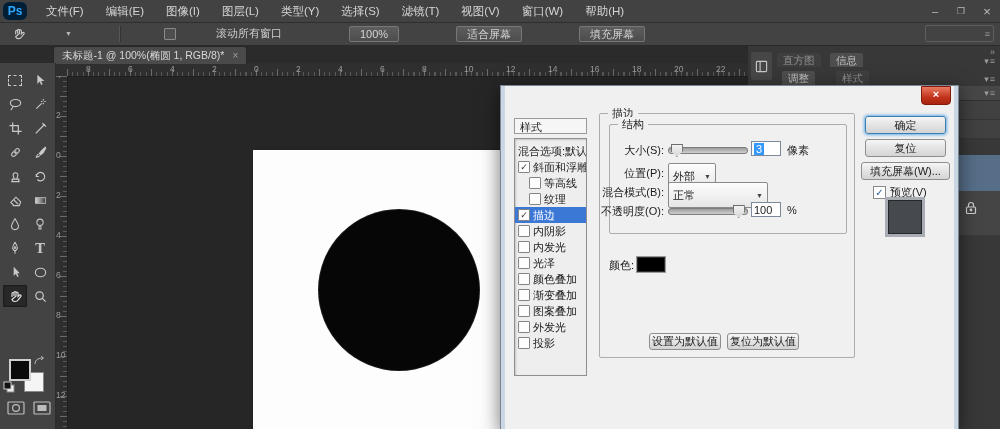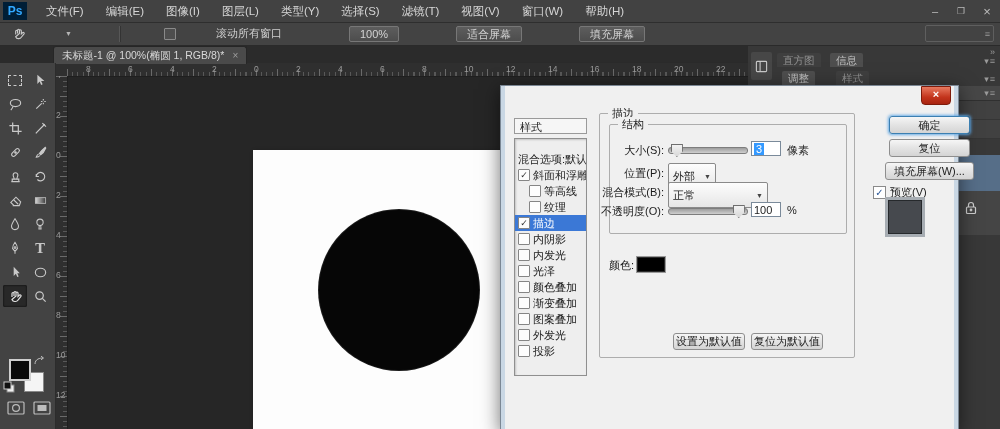--- a/index.html
+++ b/index.html
@@ -5,21 +5,21 @@
   html,body{margin:0;padding:0;background:#1e1e1e;}
   .stage{position:relative;width:1000px;height:429px;overflow:hidden;
          background:#282828;font-family:"Liberation Sans","DejaVu Sans",sans-serif;
          -webkit-user-select:none;user-select:none;}
   .abs{position:absolute;}
 
   
   .menubar{left:0;top:0;width:1000px;height:22px;background:#424242;border-bottom:1px solid #2e2e2e;
            display:flex;align-items:center;z-index:30;}
   .pslogo{width:24px;height:18px;margin:0 8px 0 3px;background:#001e36;color:#31a8ff;
-          font-weight:bold;font-size:12px;display:flex;align-items:center;justify-content:center;border-radius:0;}
+          font-weight:bold;font-size:12px;display:flex;align-items:center;justify-content:center;border-radius:6px;}
   .menu-item{color:#d6d6d6;font-size:11.5px;padding:0 11px;line-height:22px;cursor:default;}
   .winctl{position:absolute;right:6px;top:0;height:22px;display:flex;gap:12px;align-items:center;color:#bdbdbd;font-size:11px;}
   .winctl span{width:14px;text-align:center;}
 
   
   .optbar{left:0;top:22px;width:1000px;height:23px;background:#434343;border-bottom:1px solid #2a2a2a;
           display:flex;align-items:center;z-index:29;gap:35px;}
   .tool-preview{width:20px;height:16px;margin-left:8px;display:flex;align-items:center;justify-content:center;}
   .dd-arrow{color:#b5b5b5;font-size:7px;margin:0 4px 0 2px;}
   .vsep{width:1px;height:16px;background:#575757;border-right:1px solid #333;margin:0 8px;}
@@ -86,39 +86,39 @@
           background:linear-gradient(#6b7076,#4a4e53 55%,#3e4247);border-bottom:1px solid #2e3236;}
   .dtitle .txt{position:absolute;left:9px;top:4px;color:#f2f2f2;font-size:11.5px;}
   .dclose{position:absolute;left:420px;top:0;width:28px;height:17px;border-radius:0 0 4px 4px;
           background:linear-gradient(#e8795f,#c3341c 60%,#a82410);border:1px solid #7e1b0b;
           color:#fff;font-size:11px;line-height:15px;text-align:center;font-weight:bold;}
   .gbox{position:absolute;border:1px solid #adadad;border-radius:2px;}
   .glegend{position:absolute;top:-8px;left:8px;background:#f0f0f0;padding:0 4px;font-size:11px;color:#1c1c1c;white-space:nowrap;}
   .stylehdr{position:absolute;left:13px;top:32px;width:73px;height:16px;border:1px solid #9a9a9a;background:#f6f6f6;
             font-size:11px;line-height:16px;padding-left:5px;box-sizing:border-box;}
   .stylelist{position:absolute;left:13px;top:52px;width:73px;height:238px;border:1px solid #8f8f8f;background:#eeeeee;
-             box-shadow:inset 1px 1px 2px rgba(0,0,0,.18);overflow:hidden;box-sizing:border-box;padding-top:12px;}
+             box-shadow:inset 1px 1px 2px rgba(0,0,0,.18);overflow:hidden;box-sizing:border-box;padding-top:4px;}
   .sitem{height:16px;display:flex;align-items:center;font-size:11px;white-space:nowrap;padding-left:3px;}
   .sitem.ind{padding-left:14px;}
   .sitem.sel{background:#3b78d6;color:#fff;}
   .cb{width:10px;height:10px;background:#fdfdfd;border:1px solid #858585;border-radius:1px;margin-right:3px;
       display:inline-flex;align-items:center;justify-content:center;font-size:9px;color:#333;flex:none;}
   .sitem.sel .cb{color:#333;}
   .slbl{position:absolute;white-space:nowrap;font-size:11px;}
   .slider{position:absolute;height:5px;background:linear-gradient(#9d9d9d,#cfcfcf);border:1px solid #7d7d7d;border-radius:3px;width:78px;}
   .thumb{position:absolute;top:-4px;width:10px;height:11px;background:linear-gradient(#f2f2f2,#d8d8d8);border:1px solid #6e6e6e;
          clip-path:polygon(0 0,100% 0,100% 55%,50% 100%,0 55%);}
   .nbox{position:absolute;width:30px;height:15px;background:#fff;border:1px solid #7a8a9a;font-size:11px;
         display:flex;align-items:center;padding-left:2px;box-sizing:border-box;}
   .nbox .hl{background:#3399ff;color:#fff;padding:0 2px;}
   .combo{position:absolute;height:17px;background:linear-gradient(#fdfdfd,#e6e6e6);border:1px solid #8a8a8a;border-radius:2px;
          display:flex;align-items:center;font-size:11px;padding:12px 4px;box-sizing:border-box;}
   .combo .car{margin-left:auto;font-size:7px;color:#444;padding-left:6px;}
   .w7btn{position:absolute;background:linear-gradient(#f6f6f6,#e5e5e5 45%,#d4d4d4);border:1px solid #8e8e8e;border-radius:3px;
-         font-size:11px;display:flex;align-items:center;justify-content:center;color:#1c1c1c;box-sizing:border-box;margin-left:24px;}
+         font-size:11px;display:flex;align-items:center;justify-content:center;color:#1c1c1c;box-sizing:border-box;}
   .w7btn.def{border-color:#3c7fb1;box-shadow:0 0 3px 1px rgba(90,165,230,.9);}
   .pcbx{width:11px;height:11px;background:#fff;border:1px solid #8a8a8a;display:inline-flex;align-items:center;justify-content:center;
         font-size:10px;color:#2b5797;margin-right:4px;flex:none;}
   .prevrow{position:absolute;display:flex;align-items:center;font-size:11px;}
   .prevswatch{position:absolute;left:387px;top:114px;width:32px;height:32px;background:#46494e;
               border:1px solid #26292c;box-shadow:0 0 0 3px #a7adb3;}
   .colorswatch{position:absolute;width:26px;height:13px;border:1px solid #2a2a2a;box-shadow:0 0 0 1px #9a9a9a;}
 </style>
 </head>
 <body>

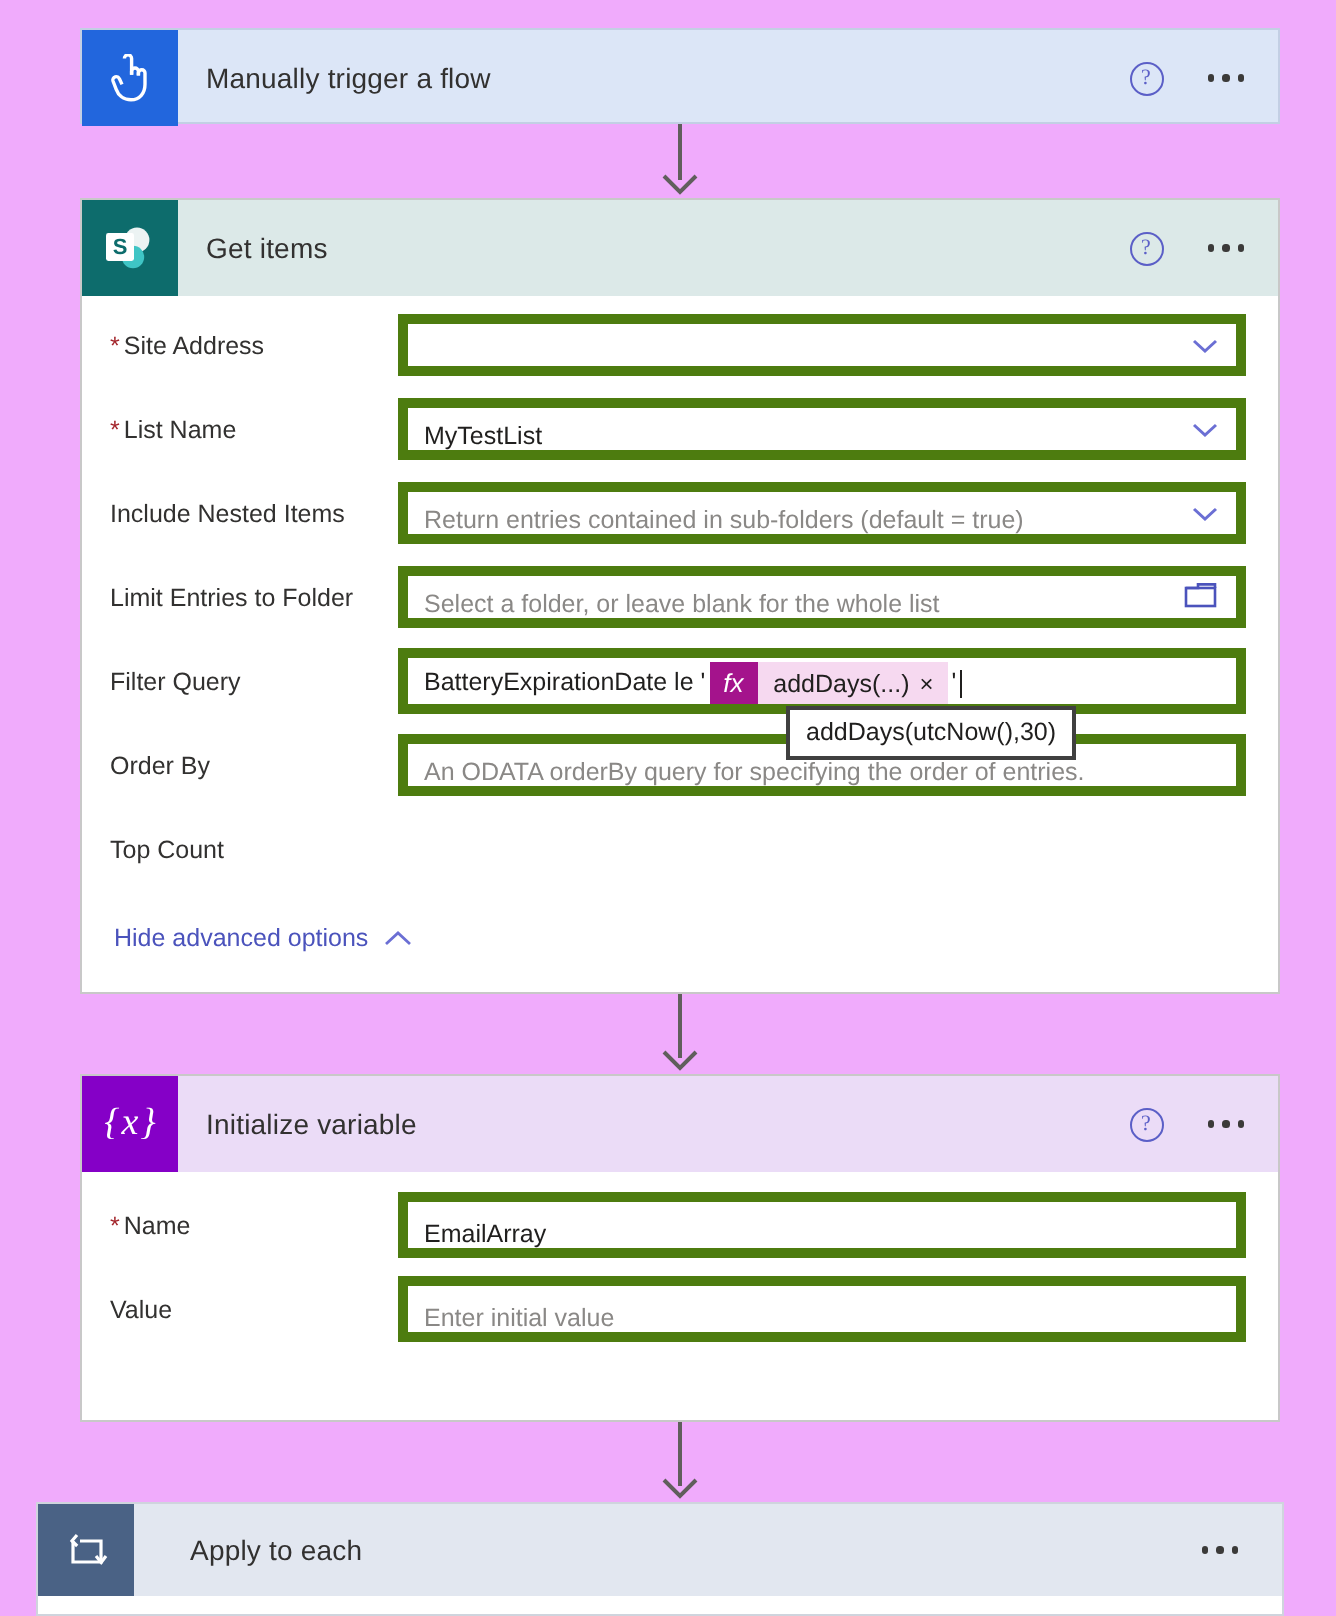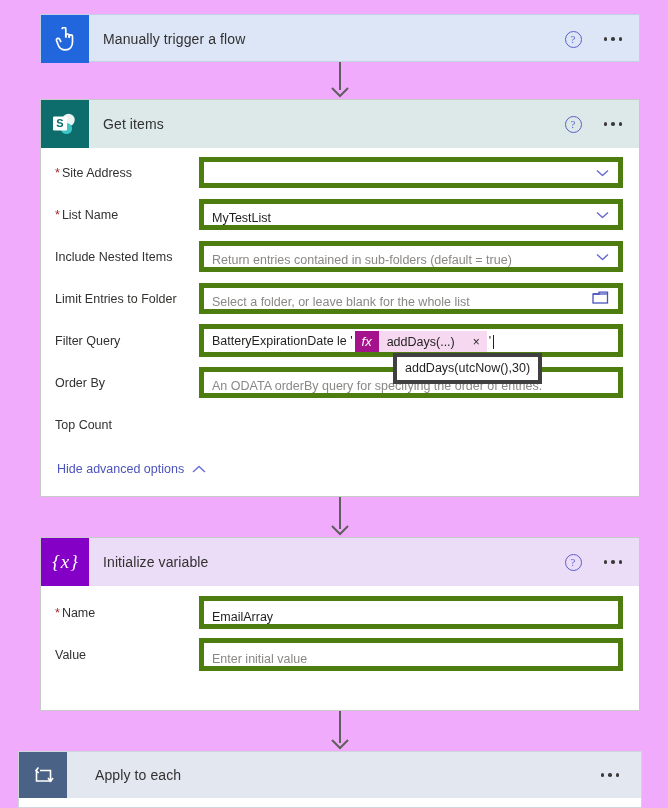--- a/index.html
+++ b/index.html
@@ -117,38 +117,38 @@
     color: #fff;
     font-family: Liberation Sans, sans-serif;
     font-style: italic;
     font-size: 13px;
     display: flex; align-items: center; justify-content: center;
   }
   .token .tok-body {
     background: #f6d9f0;
     height: 21px;
     display: flex; align-items: center;
-    gap: 18px;
+    gap: 5px;
     padding: 0 7px 0 8px;
     font-size: 12.5px;
     color: #201f1e;
   }
   .token .tok-x { color: #201f1e; font-size: 12px; line-height: 1; }
   .caret {
     display: inline-block;
     width: 1px; height: 14px;
     background: #201f1e;
     vertical-align: middle;
     margin-left: 2px;
   }
 
   .tooltip {
     position: absolute;
     background: #ffffff;
-    border: 4px solid #404040;
+    border: 2px solid #404040;
     font-size: 12.5px;
     color: #201f1e;
     padding: 4px 8px 5px;
     white-space: nowrap;
     z-index: 40;
   }
 
   .adv-link {
     display: flex;
     align-items: center;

........

What the task asks:
I'd like every record transcribed exactly, with no pictures carried over.

Answer to this problem:
--- a/index.html
+++ b/index.html
@@ -5,21 +5,21 @@
   html,body{margin:0;padding:0;background:#1e1e1e;}
   .stage{position:relative;width:1000px;height:429px;overflow:hidden;
          background:#282828;font-family:"Liberation Sans","DejaVu Sans",sans-serif;
          -webkit-user-select:none;user-select:none;}
   .abs{position:absolute;}
 
   
   .menubar{left:0;top:0;width:1000px;height:22px;background:#424242;border-bottom:1px solid #2e2e2e;
            display:flex;align-items:center;z-index:30;}
   .pslogo{width:24px;height:18px;margin:0 8px 0 3px;background:#001e36;color:#31a8ff;
-          font-weight:bold;font-size:12px;display:flex;align-items:center;justify-content:center;border-radius:0;}
+          font-weight:bold;font-size:12px;display:flex;align-items:center;justify-content:center;border-radius:6px;}
   .menu-item{color:#d6d6d6;font-size:11.5px;padding:0 11px;line-height:22px;cursor:default;}
   .winctl{position:absolute;right:6px;top:0;height:22px;display:flex;gap:12px;align-items:center;color:#bdbdbd;font-size:11px;}
   .winctl span{width:14px;text-align:center;}
 
   
   .optbar{left:0;top:22px;width:1000px;height:23px;background:#434343;border-bottom:1px solid #2a2a2a;
           display:flex;align-items:center;z-index:29;gap:35px;}
   .tool-preview{width:20px;height:16px;margin-left:8px;display:flex;align-items:center;justify-content:center;}
   .dd-arrow{color:#b5b5b5;font-size:7px;margin:0 4px 0 2px;}
   .vsep{width:1px;height:16px;background:#575757;border-right:1px solid #333;margin:0 8px;}
@@ -86,39 +86,39 @@
           background:linear-gradient(#6b7076,#4a4e53 55%,#3e4247);border-bottom:1px solid #2e3236;}
   .dtitle .txt{position:absolute;left:9px;top:4px;color:#f2f2f2;font-size:11.5px;}
   .dclose{position:absolute;left:420px;top:0;width:28px;height:17px;border-radius:0 0 4px 4px;
           background:linear-gradient(#e8795f,#c3341c 60%,#a82410);border:1px solid #7e1b0b;
           color:#fff;font-size:11px;line-height:15px;text-align:center;font-weight:bold;}
   .gbox{position:absolute;border:1px solid #adadad;border-radius:2px;}
   .glegend{position:absolute;top:-8px;left:8px;background:#f0f0f0;padding:0 4px;font-size:11px;color:#1c1c1c;white-space:nowrap;}
   .stylehdr{position:absolute;left:13px;top:32px;width:73px;height:16px;border:1px solid #9a9a9a;background:#f6f6f6;
             font-size:11px;line-height:16px;padding-left:5px;box-sizing:border-box;}
   .stylelist{position:absolute;left:13px;top:52px;width:73px;height:238px;border:1px solid #8f8f8f;background:#eeeeee;
-             box-shadow:inset 1px 1px 2px rgba(0,0,0,.18);overflow:hidden;box-sizing:border-box;padding-top:12px;}
+             box-shadow:inset 1px 1px 2px rgba(0,0,0,.18);overflow:hidden;box-sizing:border-box;padding-top:4px;}
   .sitem{height:16px;display:flex;align-items:center;font-size:11px;white-space:nowrap;padding-left:3px;}
   .sitem.ind{padding-left:14px;}
   .sitem.sel{background:#3b78d6;color:#fff;}
   .cb{width:10px;height:10px;background:#fdfdfd;border:1px solid #858585;border-radius:1px;margin-right:3px;
       display:inline-flex;align-items:center;justify-content:center;font-size:9px;color:#333;flex:none;}
   .sitem.sel .cb{color:#333;}
   .slbl{position:absolute;white-space:nowrap;font-size:11px;}
   .slider{position:absolute;height:5px;background:linear-gradient(#9d9d9d,#cfcfcf);border:1px solid #7d7d7d;border-radius:3px;width:78px;}
   .thumb{position:absolute;top:-4px;width:10px;height:11px;background:linear-gradient(#f2f2f2,#d8d8d8);border:1px solid #6e6e6e;
          clip-path:polygon(0 0,100% 0,100% 55%,50% 100%,0 55%);}
   .nbox{position:absolute;width:30px;height:15px;background:#fff;border:1px solid #7a8a9a;font-size:11px;
         display:flex;align-items:center;padding-left:2px;box-sizing:border-box;}
   .nbox .hl{background:#3399ff;color:#fff;padding:0 2px;}
   .combo{position:absolute;height:17px;background:linear-gradient(#fdfdfd,#e6e6e6);border:1px solid #8a8a8a;border-radius:2px;
          display:flex;align-items:center;font-size:11px;padding:12px 4px;box-sizing:border-box;}
   .combo .car{margin-left:auto;font-size:7px;color:#444;padding-left:6px;}
   .w7btn{position:absolute;background:linear-gradient(#f6f6f6,#e5e5e5 45%,#d4d4d4);border:1px solid #8e8e8e;border-radius:3px;
-         font-size:11px;display:flex;align-items:center;justify-content:center;color:#1c1c1c;box-sizing:border-box;margin-left:24px;}
+         font-size:11px;display:flex;align-items:center;justify-content:center;color:#1c1c1c;box-sizing:border-box;}
   .w7btn.def{border-color:#3c7fb1;box-shadow:0 0 3px 1px rgba(90,165,230,.9);}
   .pcbx{width:11px;height:11px;background:#fff;border:1px solid #8a8a8a;display:inline-flex;align-items:center;justify-content:center;
         font-size:10px;color:#2b5797;margin-right:4px;flex:none;}
   .prevrow{position:absolute;display:flex;align-items:center;font-size:11px;}
   .prevswatch{position:absolute;left:387px;top:114px;width:32px;height:32px;background:#46494e;
               border:1px solid #26292c;box-shadow:0 0 0 3px #a7adb3;}
   .colorswatch{position:absolute;width:26px;height:13px;border:1px solid #2a2a2a;box-shadow:0 0 0 1px #9a9a9a;}
 </style>
 </head>
 <body>

--- a/index.html
+++ b/index.html
@@ -117,38 +117,38 @@
     color: #fff;
     font-family: Liberation Sans, sans-serif;
     font-style: italic;
     font-size: 13px;
     display: flex; align-items: center; justify-content: center;
   }
   .token .tok-body {
     background: #f6d9f0;
     height: 21px;
     display: flex; align-items: center;
-    gap: 18px;
+    gap: 5px;
     padding: 0 7px 0 8px;
     font-size: 12.5px;
     color: #201f1e;
   }
   .token .tok-x { color: #201f1e; font-size: 12px; line-height: 1; }
   .caret {
     display: inline-block;
     width: 1px; height: 14px;
     background: #201f1e;
     vertical-align: middle;
     margin-left: 2px;
   }
 
   .tooltip {
     position: absolute;
     background: #ffffff;
-    border: 4px solid #404040;
+    border: 2px solid #404040;
     font-size: 12.5px;
     color: #201f1e;
     padding: 4px 8px 5px;
     white-space: nowrap;
     z-index: 40;
   }
 
   .adv-link {
     display: flex;
     align-items: center;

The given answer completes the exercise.